* Exercise goal
Return only the lines below starting at the line containing "background: #e5e5e5 ->" and ending at the line containing "align-items: center ->", both included, exactly as they are and with no pictures.

* The records
[Start of section]

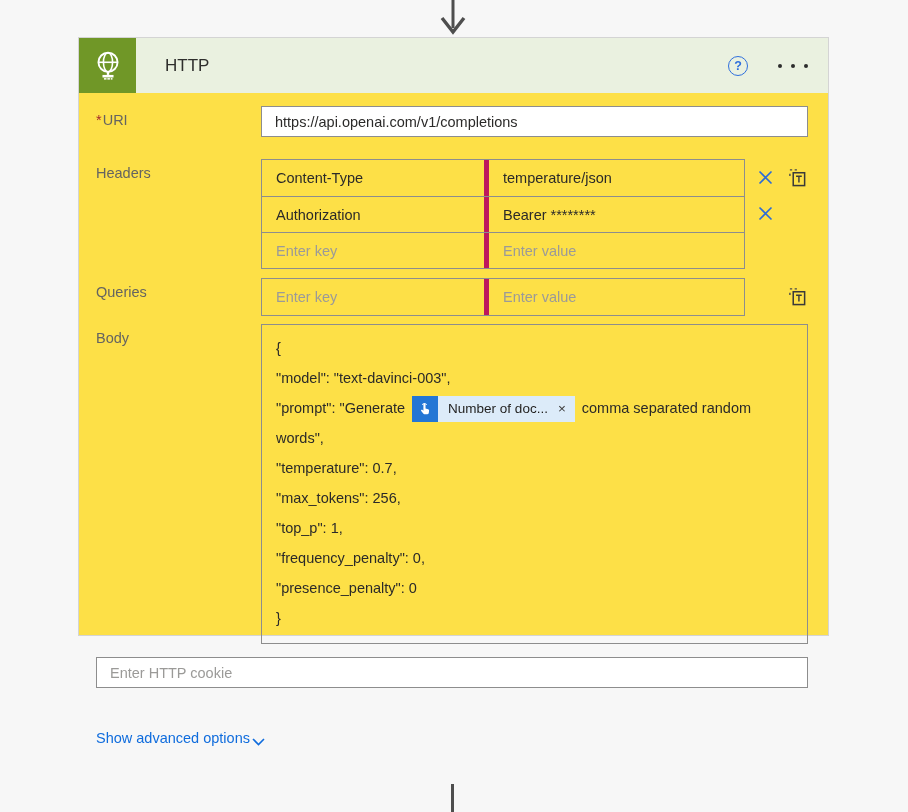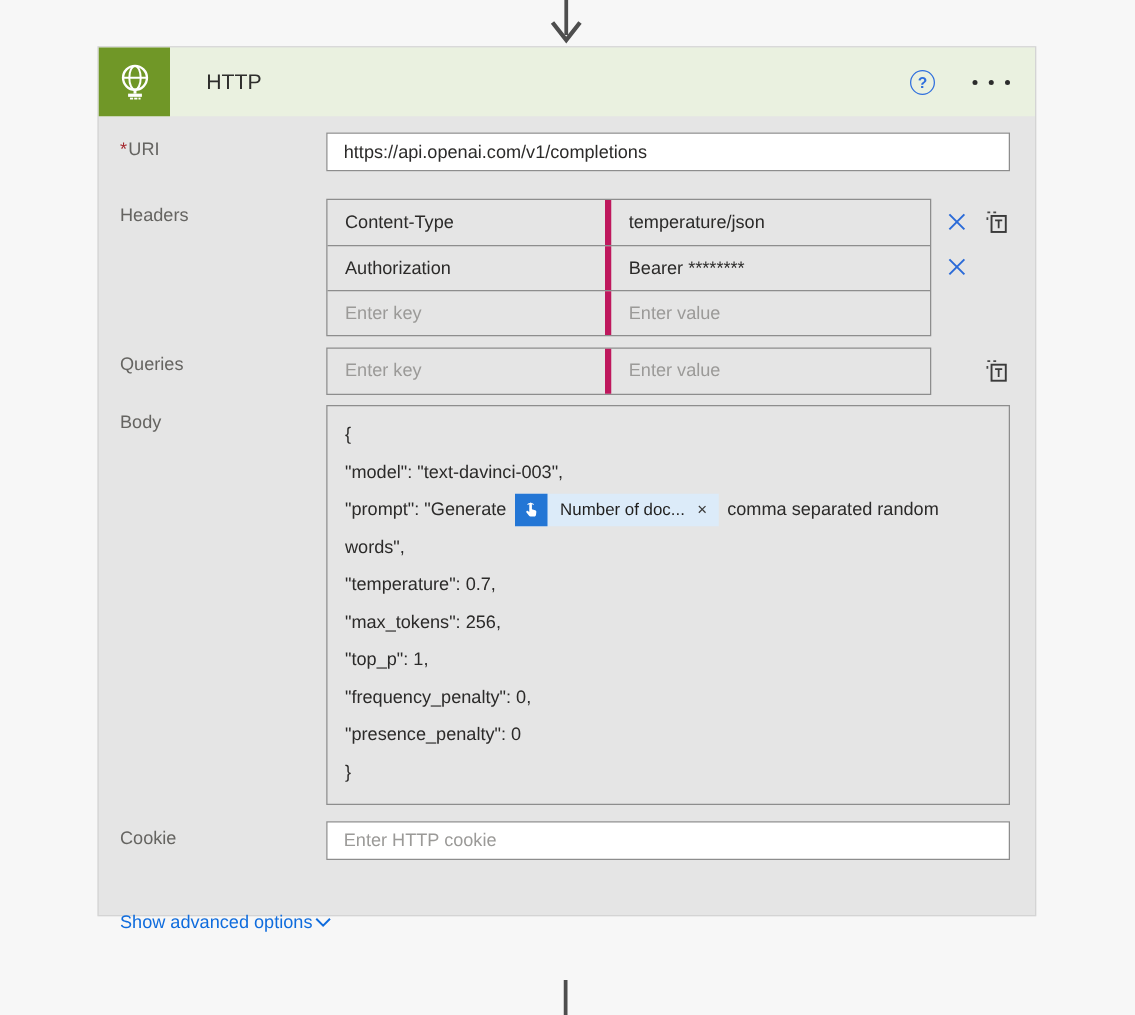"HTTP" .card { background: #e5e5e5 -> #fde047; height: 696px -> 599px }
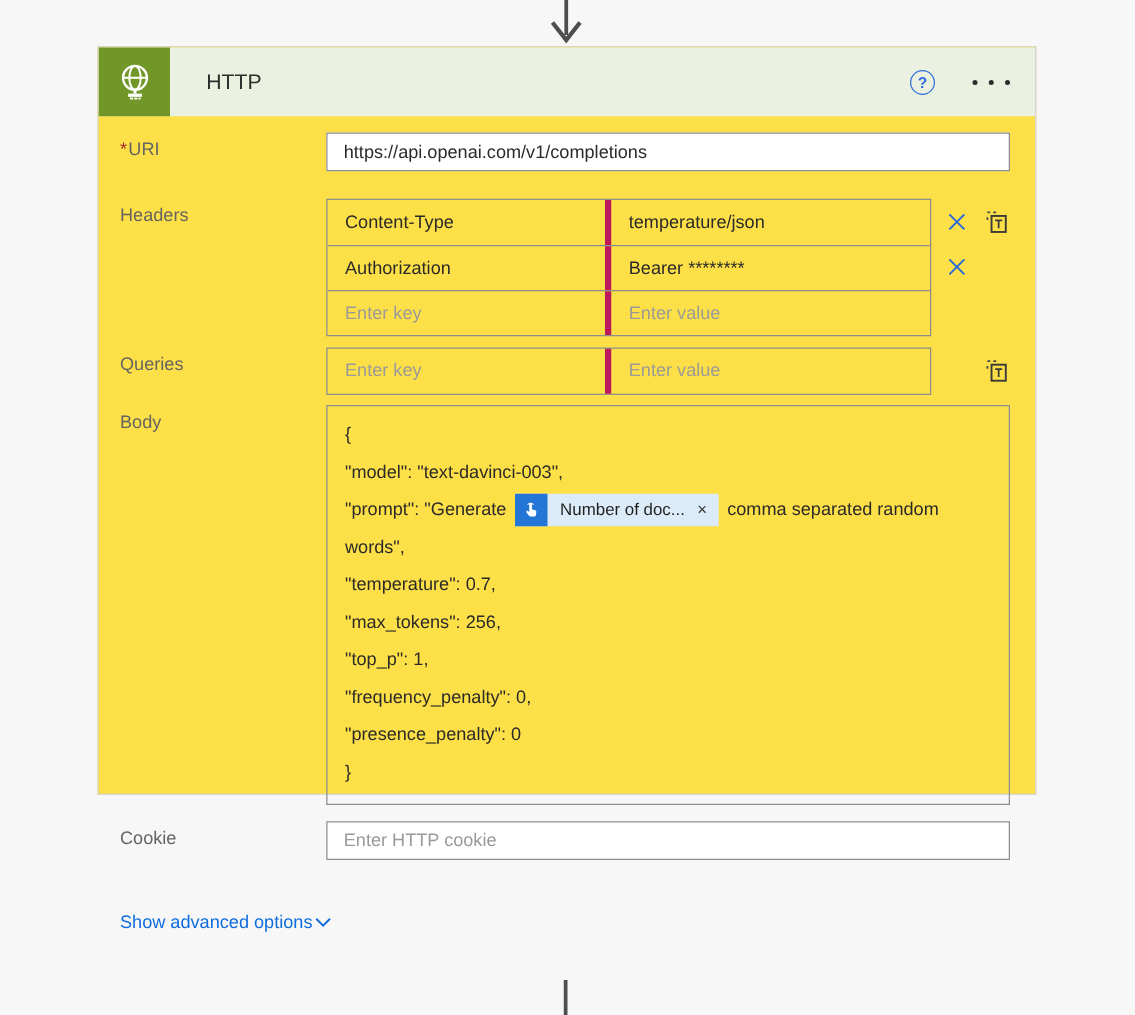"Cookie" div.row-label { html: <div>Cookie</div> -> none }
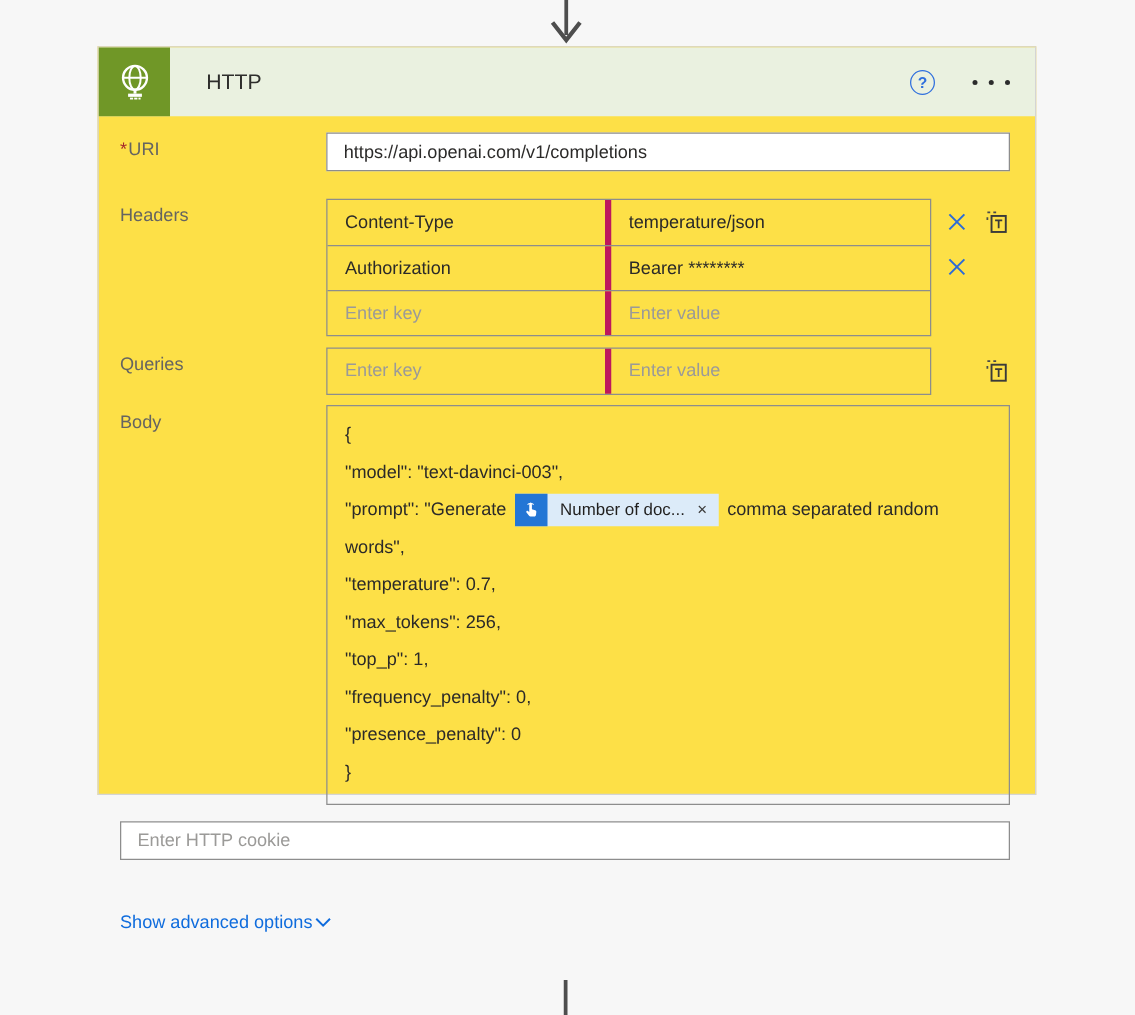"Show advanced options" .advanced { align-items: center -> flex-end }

[End of section]
[Start of section]

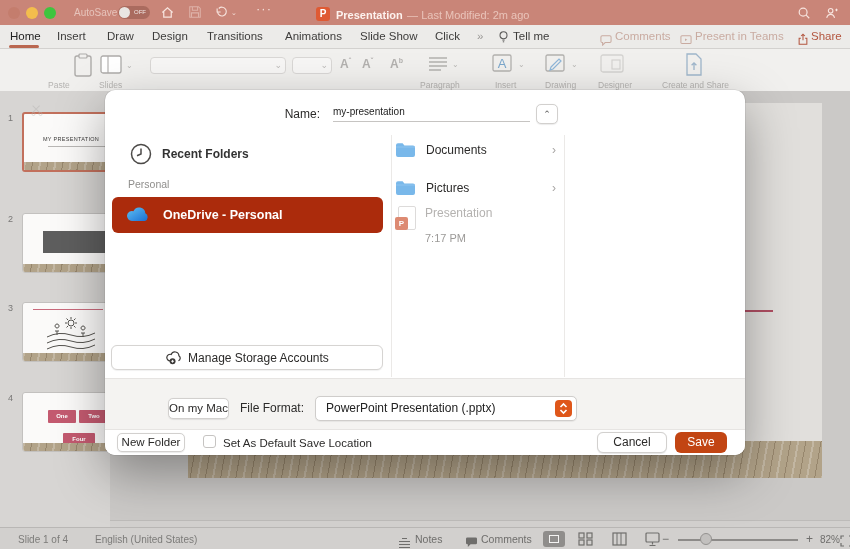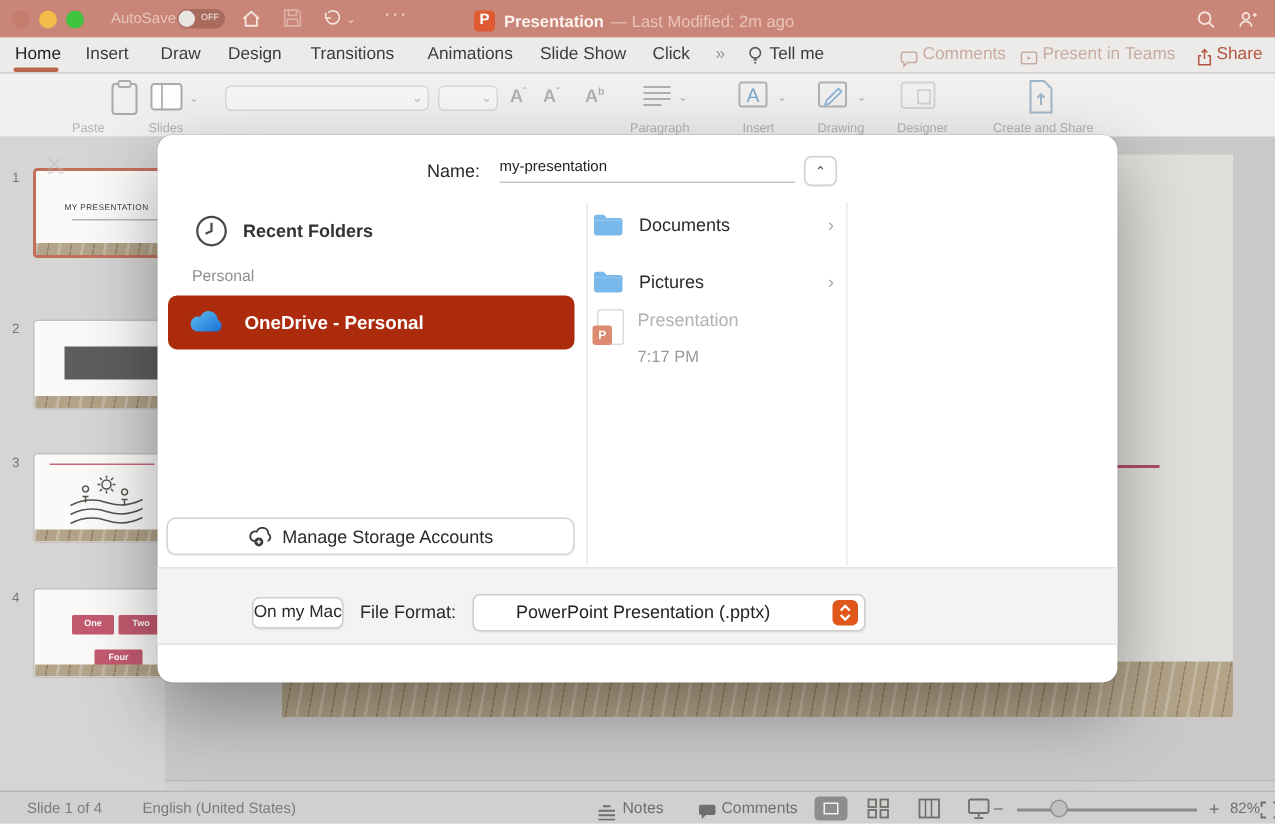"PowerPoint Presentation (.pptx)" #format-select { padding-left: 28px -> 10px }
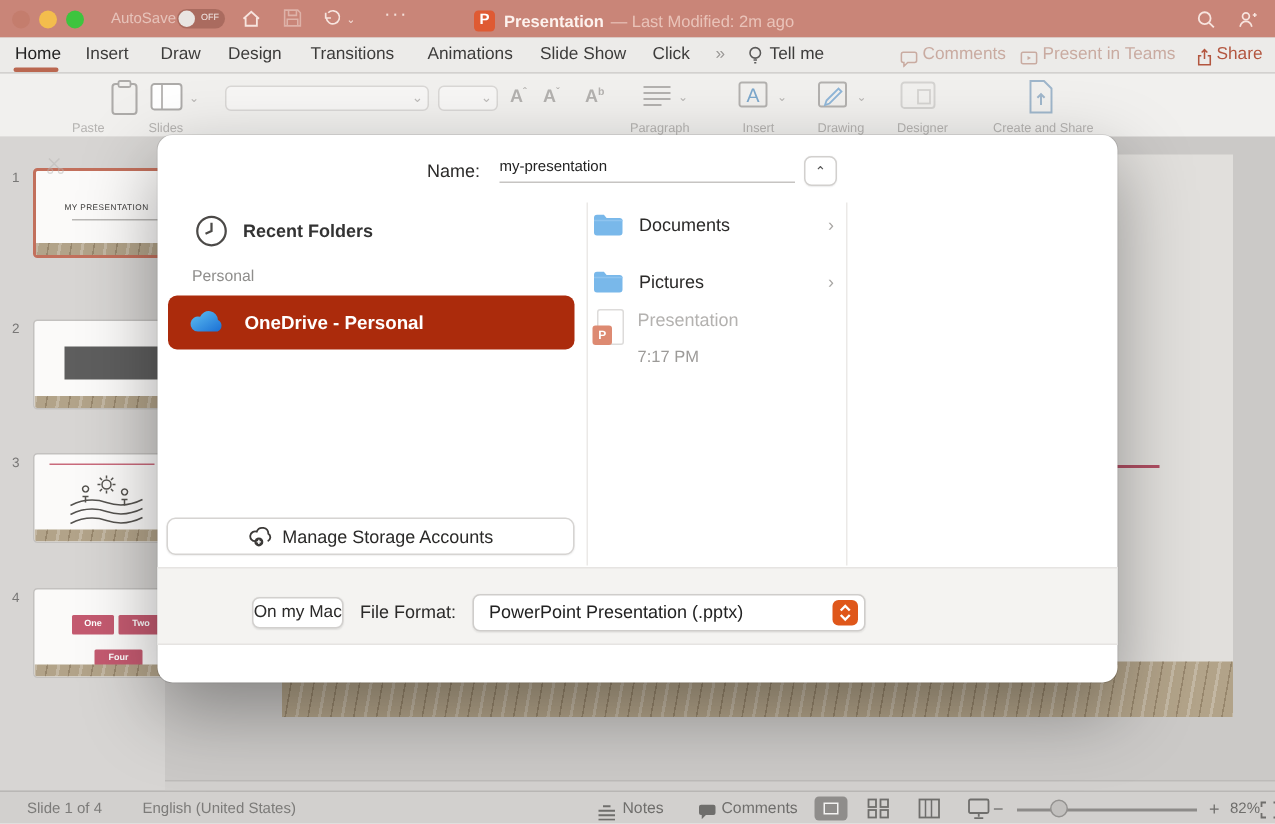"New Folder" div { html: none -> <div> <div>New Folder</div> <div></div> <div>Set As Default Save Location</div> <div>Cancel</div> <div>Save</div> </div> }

[End of section]
[Start of section]

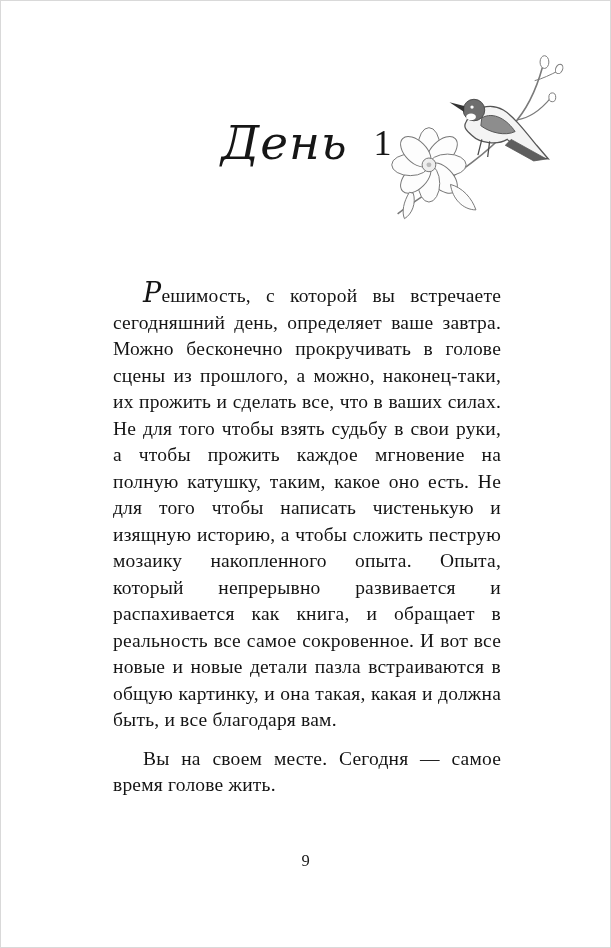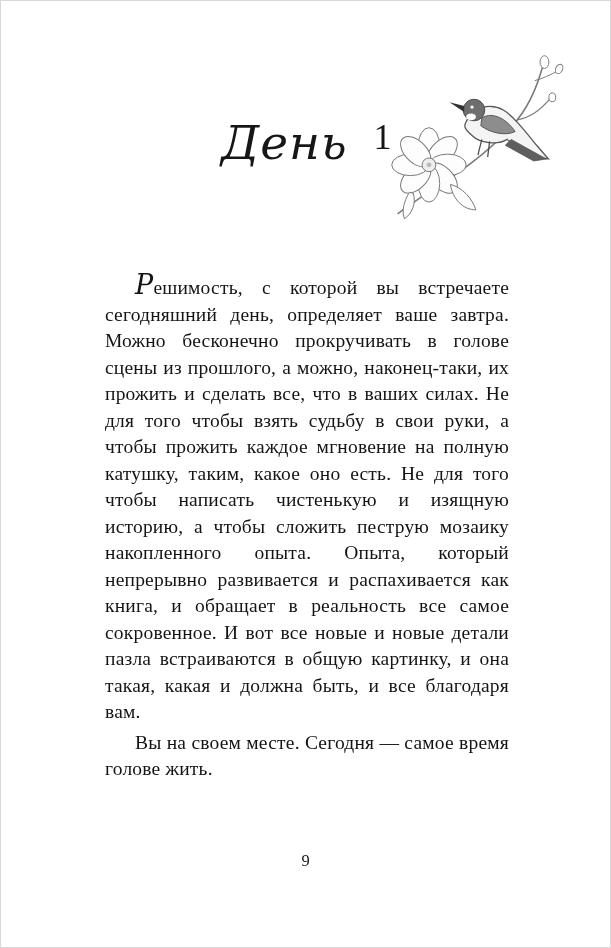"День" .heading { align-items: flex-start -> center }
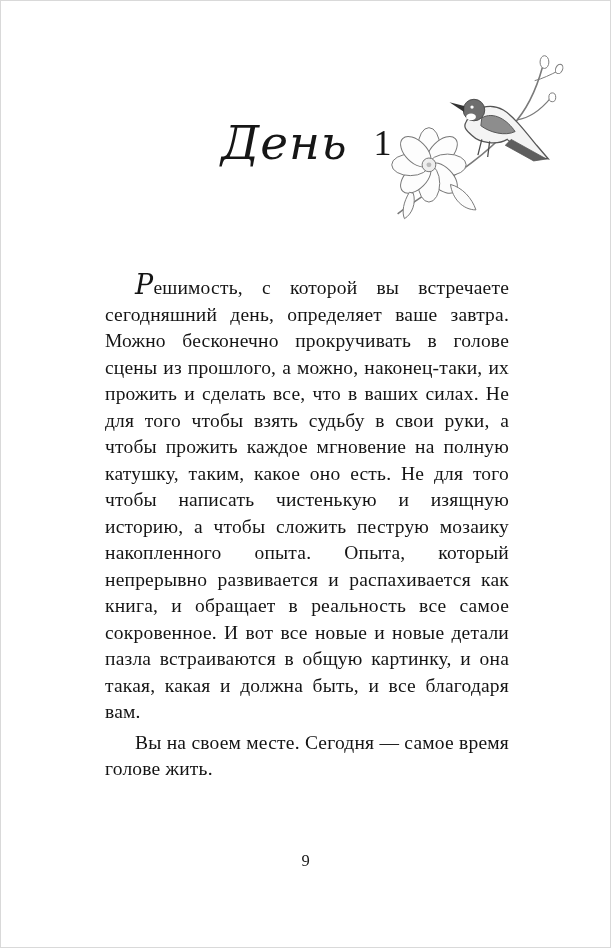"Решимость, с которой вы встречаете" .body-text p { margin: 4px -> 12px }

[End of section]

* Response to the exercise
"HTTP" .card { background: #e5e5e5 -> #fde047; height: 696px -> 599px }
"Cookie" div.row-label { html: <div>Cookie</div> -> none }
"Show advanced options" .advanced { align-items: center -> flex-end }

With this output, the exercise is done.